IRA FLATOW: We’ve got these rapid tests for various diseases like COVID. Do you think it’d be possible to design a rapid test for DNA in air, a sort of a paper that turns color if a certain species is nearby?

ELIZABETH CLARE: That’s possible. I’m not sure how widely applicable it would be. If there’s something in particular you’re looking for, you can do that. And I know those sort of assays exist. But in general, the sort of DNA is being used for finding everything. And we do have mobile labs that can do this. I have gone out into the middle of a jungle and sequenced DNA with no internet and no lab and no source of even a cell phone signal.

We’ve been able to do that. It’s not very practical. It still takes a couple of days. But it’s certainly possible. This sort of technology is advancing so quickly that I think very soon, my lab and others like them will be doing just that. Go to an environment and do all your collection and sequencing on-site, never go back to your lab at all.

IRA FLATOW: Well, would you be just as excited if you found and collected DNA that you have never seen before?

ELIZABETH CLARE: Absolutely. I started off my career as a taxonomist describing new species and doing that using DNA as a primary source of information. And so if we find something that’s never been seen before, that’s not uncommon in the world of biodiversity science. Most animals don’t have a name attached to them. Most of the biodiversity of the planet is unknown. So if we can collect DNA and start saying, well, we think we’ve got something new here, it’ll tell us where to focus our other sources of information gathering to learn about it.

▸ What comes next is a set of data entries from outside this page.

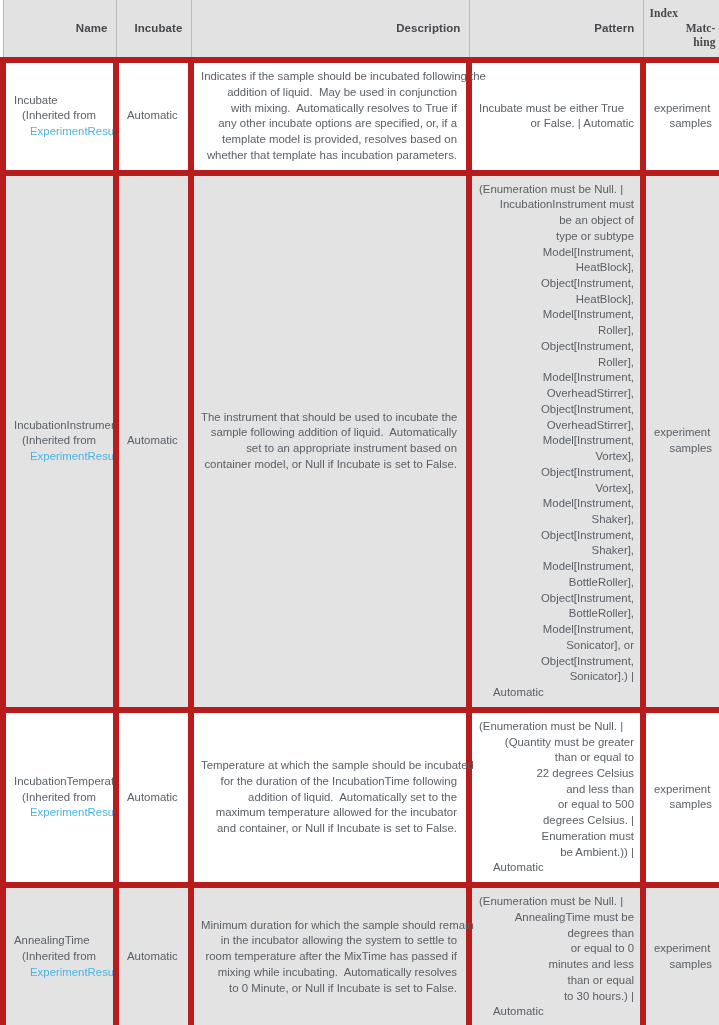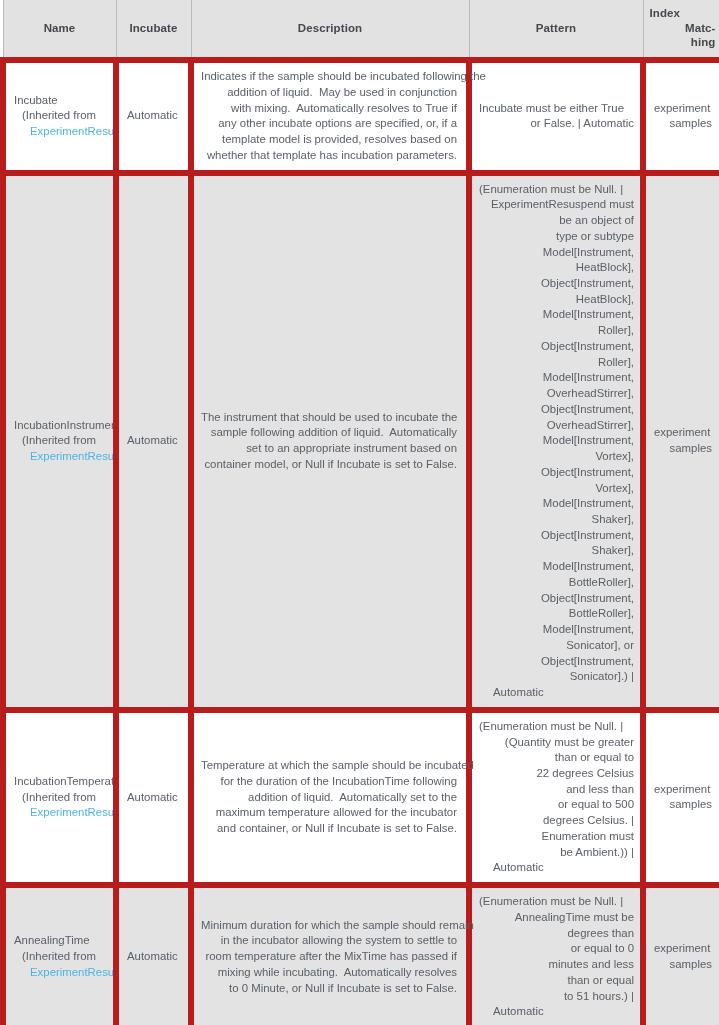"Index" .th-index-inner { font-family: none -> Liberation Serif, serif }
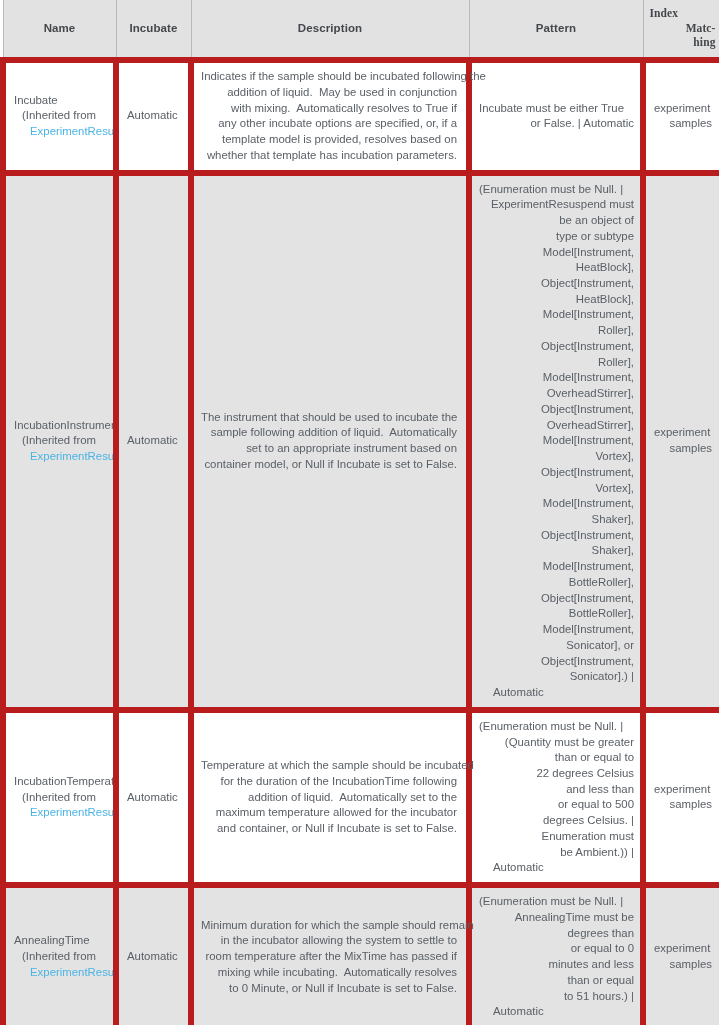"Name" thead th { text-align: center -> right }
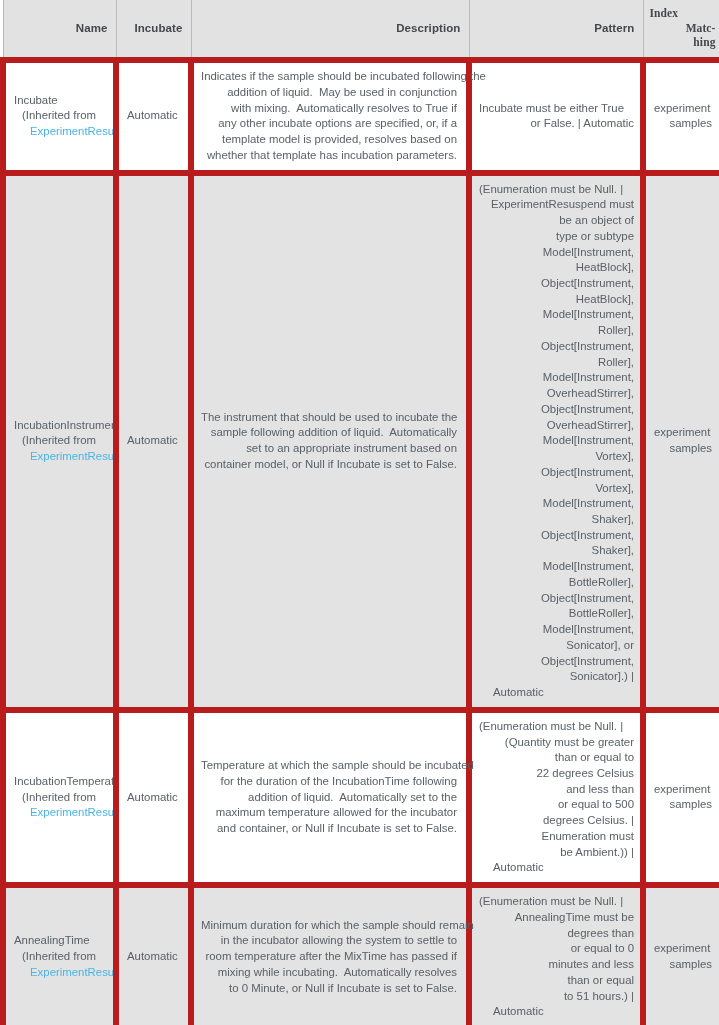"ExperimentResuspend must" span.ln { text: ExperimentResuspend -> IncubationInstrument }
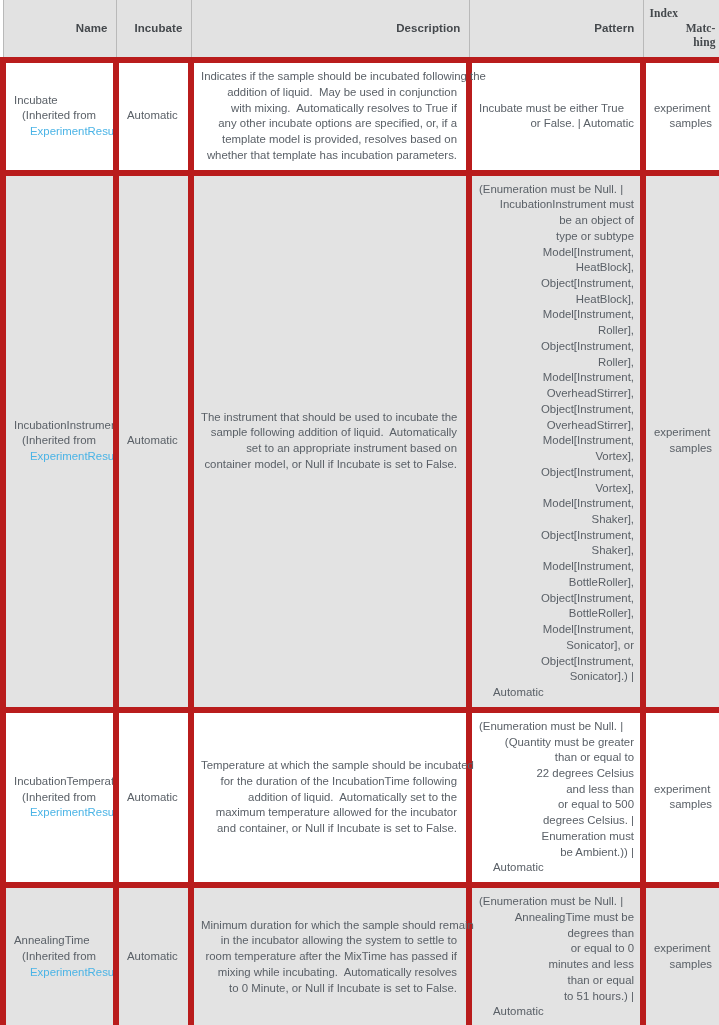"to 51 hours.) |" span.ln { text: 51 -> 30 }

I’m part of a very big global consortium that is trying to document biodiversity with DNA called BioScan, and that’s exactly one of our objectives, is to try and document the unknown things in environments.

IRA FLATOW: Am I thinking too big in thinking that the end goal of your research and other research is to have a census of the whole planet?

ELIZABETH CLARE: No, that is the end goal. And it’s surprising to most people that we don’t have that. When I lecture my students about biodiversity, I usually point out to them that biodiversity scientists struggle to even estimate the number of species on the planet to an order of magnitude. Somewhere between 10 and 100 million species currently, but we don’t know which end of the spectrum we’re closer to. So we can’t even estimate how many species are there, let alone count them and actually know what they are. And about 90% of that has never been seen by science.

And so that’s a huge problem for us trying to document global biodiversity. We don’t even have a good estimate of how many things are yet to be found, let alone have an inventory we can use to identify things. And so we need all these new technologies to help us advance that goal quickly at a time when species are going extinct very, very fast. To not even know they exist before they disappear is, to me, a real problem in science.

IRA FLATOW: Very, very interesting. We wish you great luck in your efforts to find out.

ELIZABETH CLARE: Thank you.

IRA FLATOW: Dr. Elizabeth Clare, assistant professor in the Department of Biology at York University in Toronto, Canada.